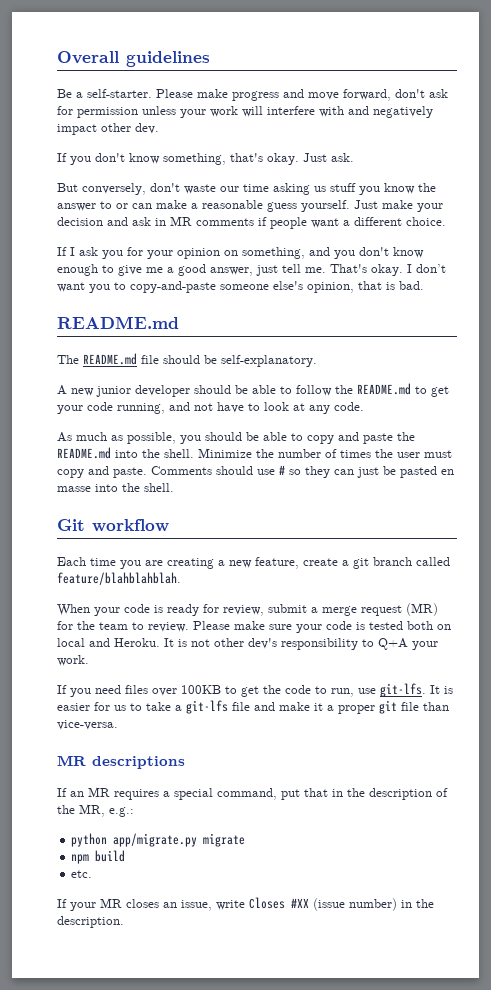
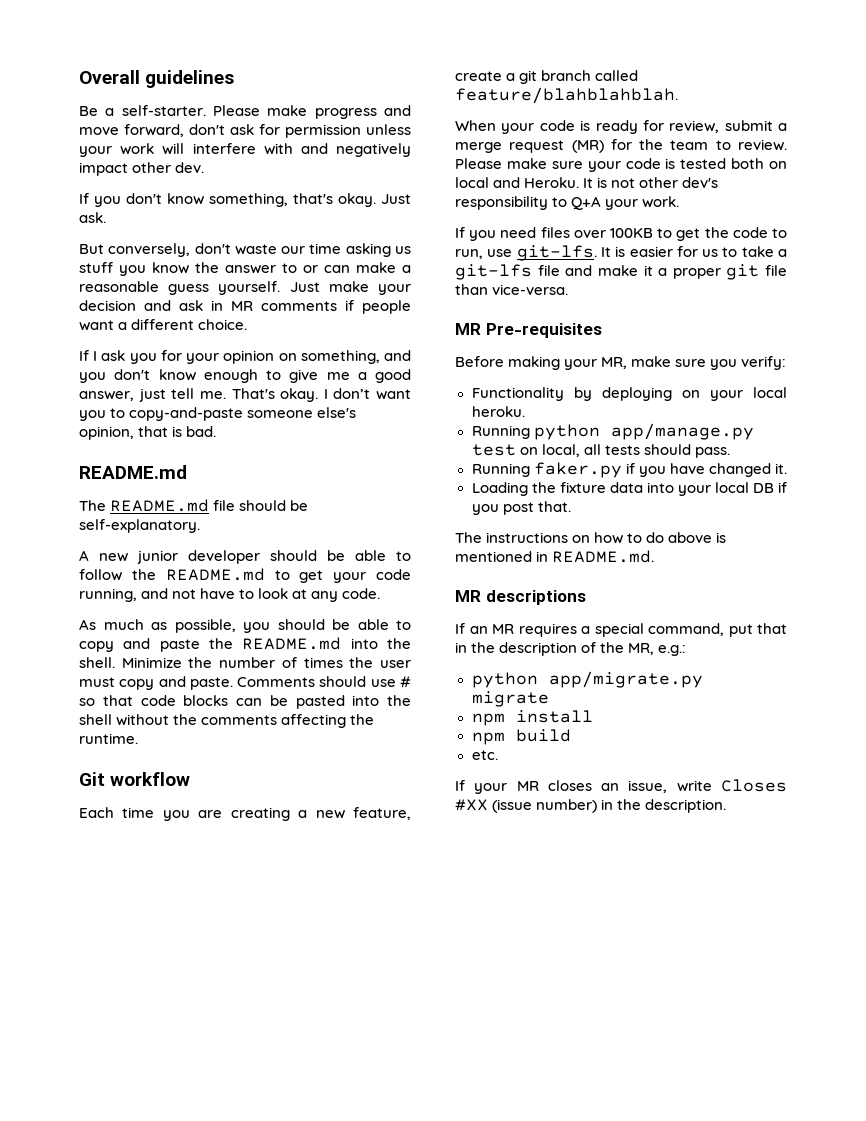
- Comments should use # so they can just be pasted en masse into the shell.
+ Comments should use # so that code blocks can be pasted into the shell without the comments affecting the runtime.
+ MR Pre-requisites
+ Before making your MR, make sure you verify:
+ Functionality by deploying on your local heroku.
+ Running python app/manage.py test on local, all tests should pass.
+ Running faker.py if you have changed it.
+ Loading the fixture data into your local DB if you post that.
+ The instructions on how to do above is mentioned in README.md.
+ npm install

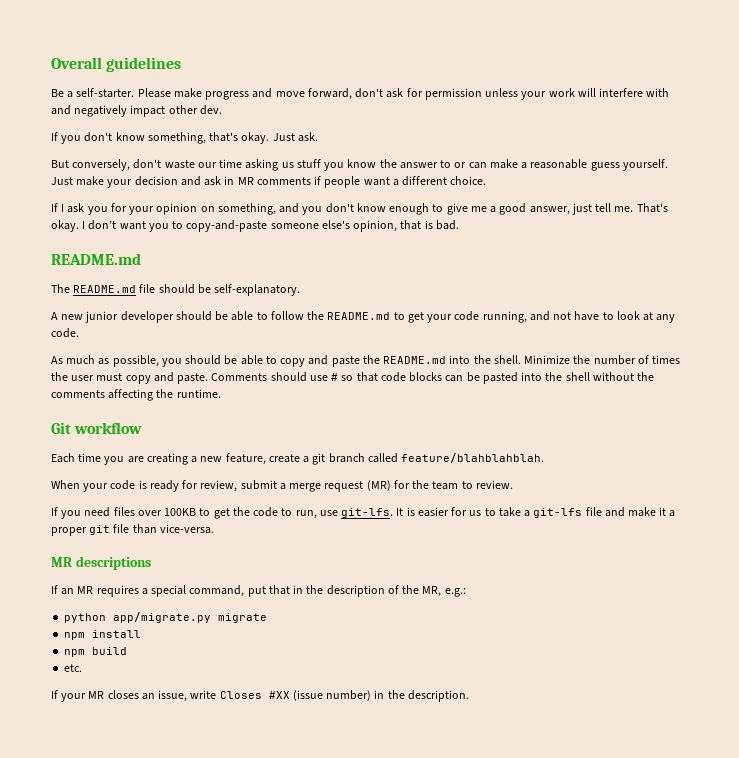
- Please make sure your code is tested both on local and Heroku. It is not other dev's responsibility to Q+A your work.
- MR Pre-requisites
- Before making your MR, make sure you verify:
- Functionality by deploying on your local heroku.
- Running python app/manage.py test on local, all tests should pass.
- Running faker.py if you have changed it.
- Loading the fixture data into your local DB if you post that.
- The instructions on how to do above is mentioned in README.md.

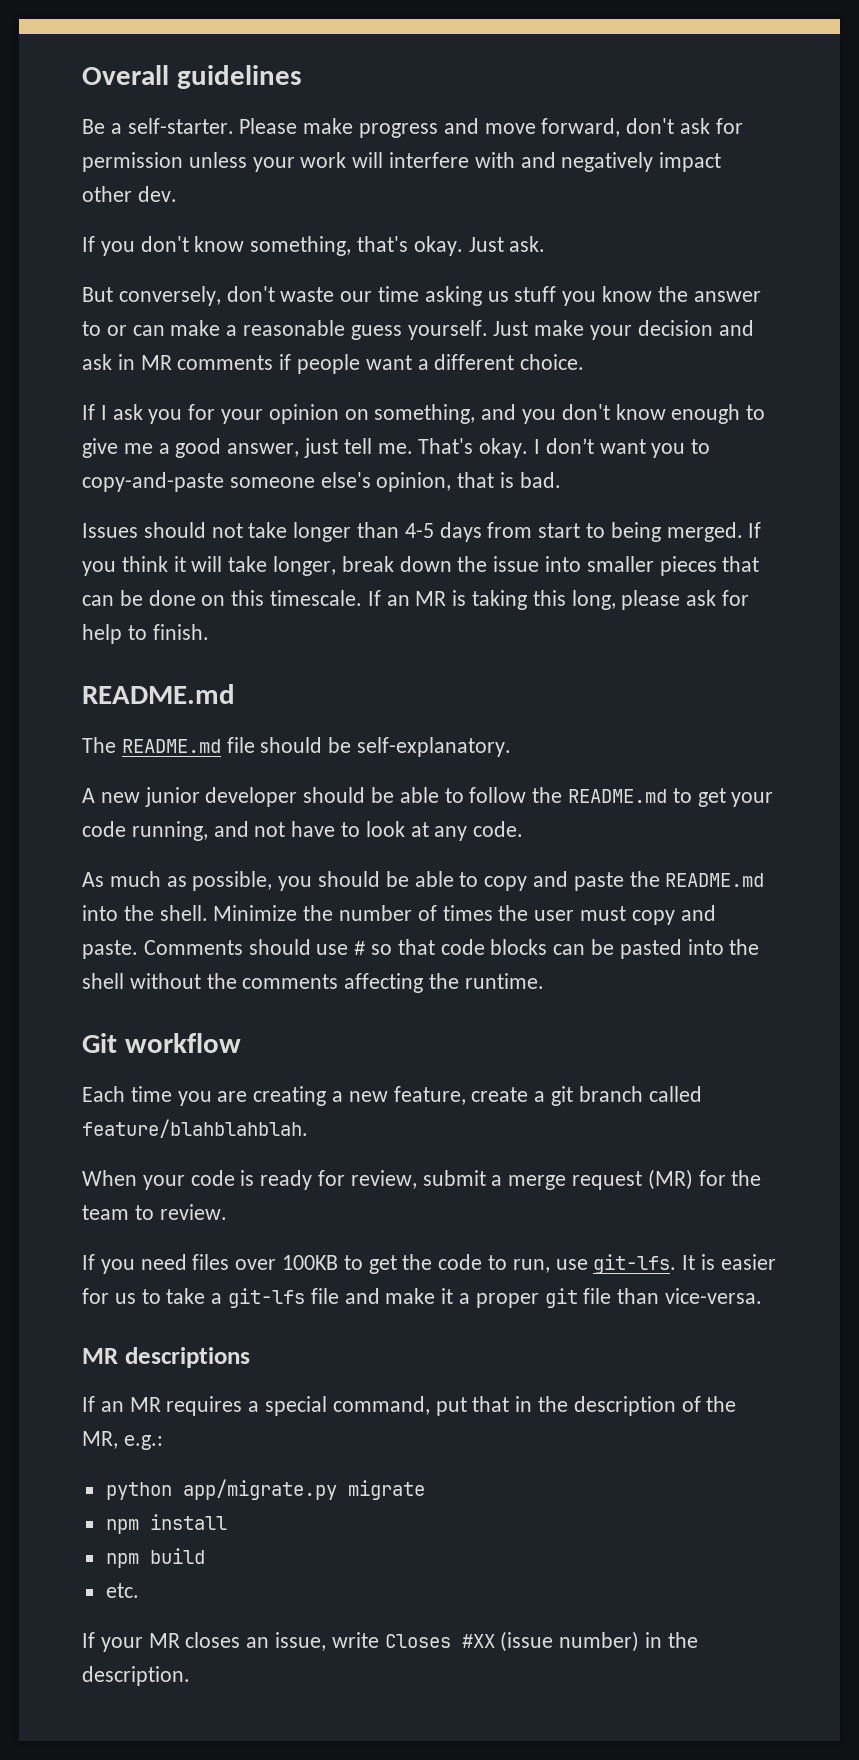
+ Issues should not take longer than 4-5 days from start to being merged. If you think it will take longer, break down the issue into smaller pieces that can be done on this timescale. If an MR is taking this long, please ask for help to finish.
+++++
• WORK INSTRUCTION: Going through the listing above, copy out every line that has the string "manage".

• EXERCISE SOLUTION:
+ Running python app/manage.py test on local, all tests should pass.
- Running python app/manage.py test on local, all tests should pass.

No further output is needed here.